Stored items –

=====

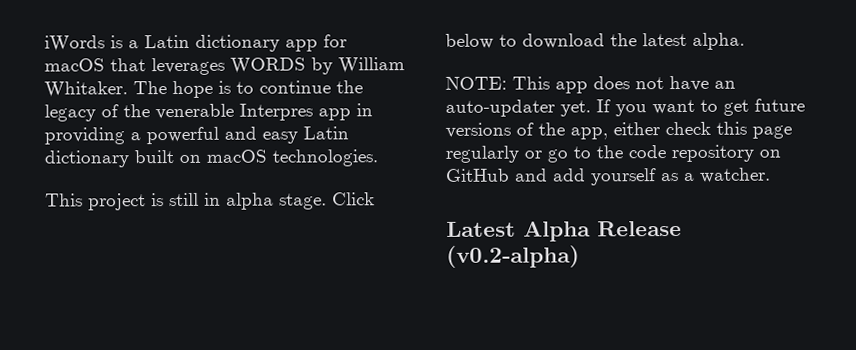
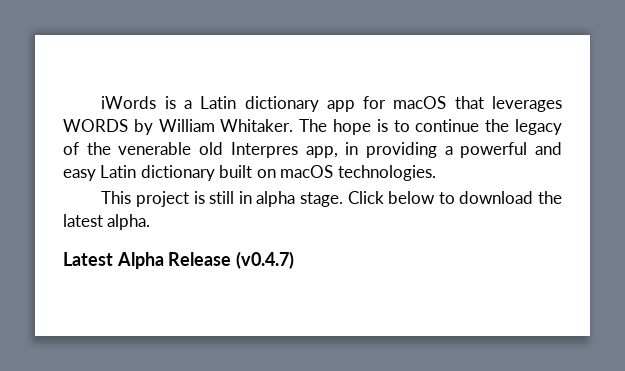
- The hope is to continue the legacy of the venerable Interpres app in providing a powerful and easy Latin dictionary built on macOS technologies.
+ The hope is to continue the legacy of the venerable old Interpres app, in providing a powerful and easy Latin dictionary built on macOS technologies.
- NOTE: This app does not have an auto-updater yet. If you want to get future versions of the app, either check this page regularly or go to the code repository on GitHub and add yourself as a watcher.
- Latest Alpha Release (v0.2-alpha)
+ Latest Alpha Release (v0.4.7)

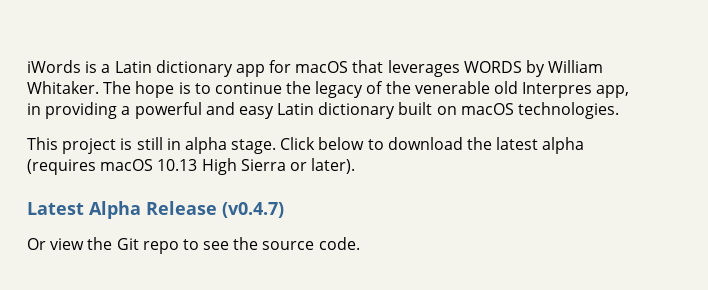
- Click below to download the latest alpha.
+ Click below to download the latest alpha (requires macOS 10.13 High Sierra or later).
  Latest Alpha Release (v0.4.7)
+ Or view the Git repo to see the source code.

=====

WHAT TO DO – What you hand back should match the entries above exactly, except that no picture appears.

RESULT OF THE EXERCISE –
- The hope is to continue the legacy of the venerable Interpres app in providing a powerful and easy Latin dictionary built on macOS technologies.
+ The hope is to continue the legacy of the venerable old Interpres app, in providing a powerful and easy Latin dictionary built on macOS technologies.
- NOTE: This app does not have an auto-updater yet. If you want to get future versions of the app, either check this page regularly or go to the code repository on GitHub and add yourself as a watcher.
- Latest Alpha Release (v0.2-alpha)
+ Latest Alpha Release (v0.4.7)

- Click below to download the latest alpha.
+ Click below to download the latest alpha (requires macOS 10.13 High Sierra or later).
  Latest Alpha Release (v0.4.7)
+ Or view the Git repo to see the source code.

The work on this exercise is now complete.